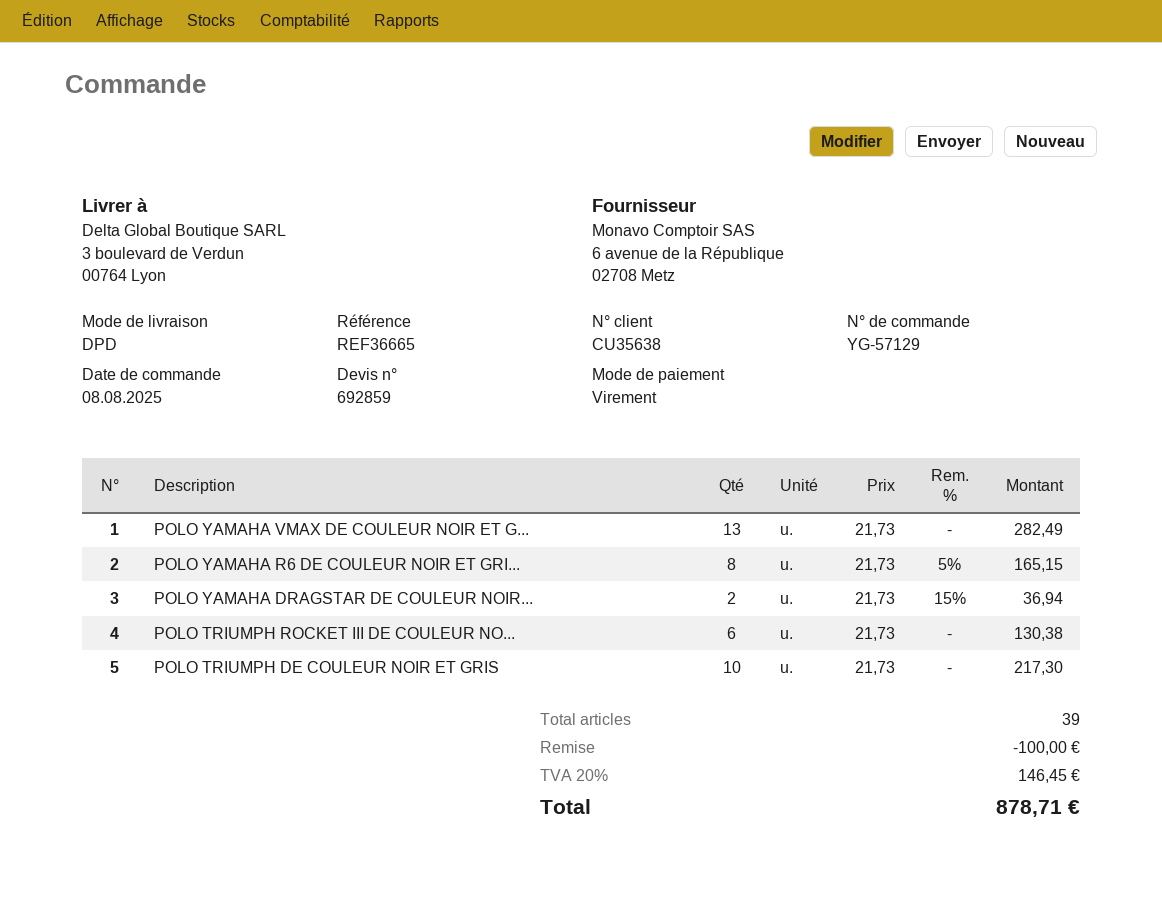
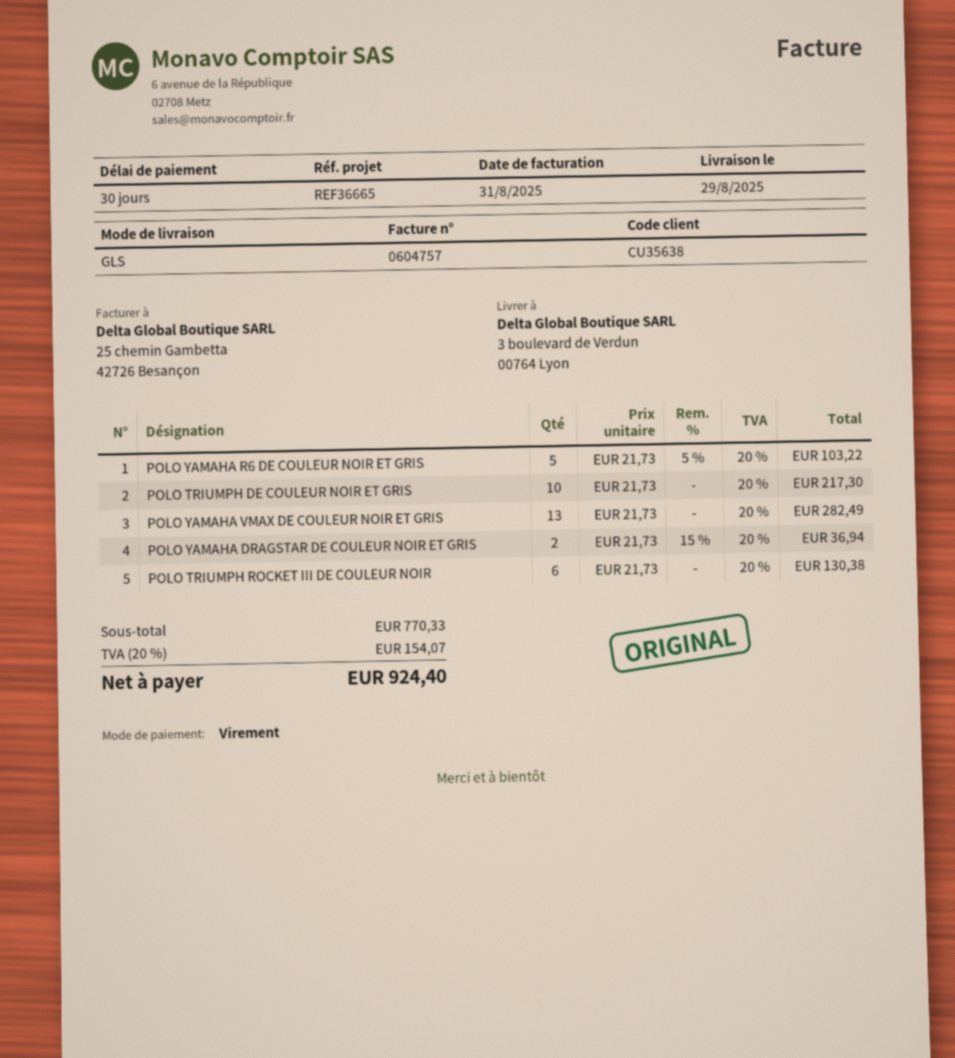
shipping method: DPD -> GLS
POLO YAMAHA R6 DE COULEUR NOIR ET GRI...: 8 x 21.73 - 5% = 165.15 -> 5 x 21.73 - 5% = 103.22
discount: 100.00 -> none
tax: 20% = 146.45 -> 20% = 154.07
total: 878.71 -> 924.40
····················
Repeat the material exactly, without images.

shipping method: DPD -> GLS
POLO YAMAHA R6 DE COULEUR NOIR ET GRI...: 8 x 21.73 - 5% = 165.15 -> 5 x 21.73 - 5% = 103.22
discount: 100.00 -> none
tax: 20% = 146.45 -> 20% = 154.07
total: 878.71 -> 924.40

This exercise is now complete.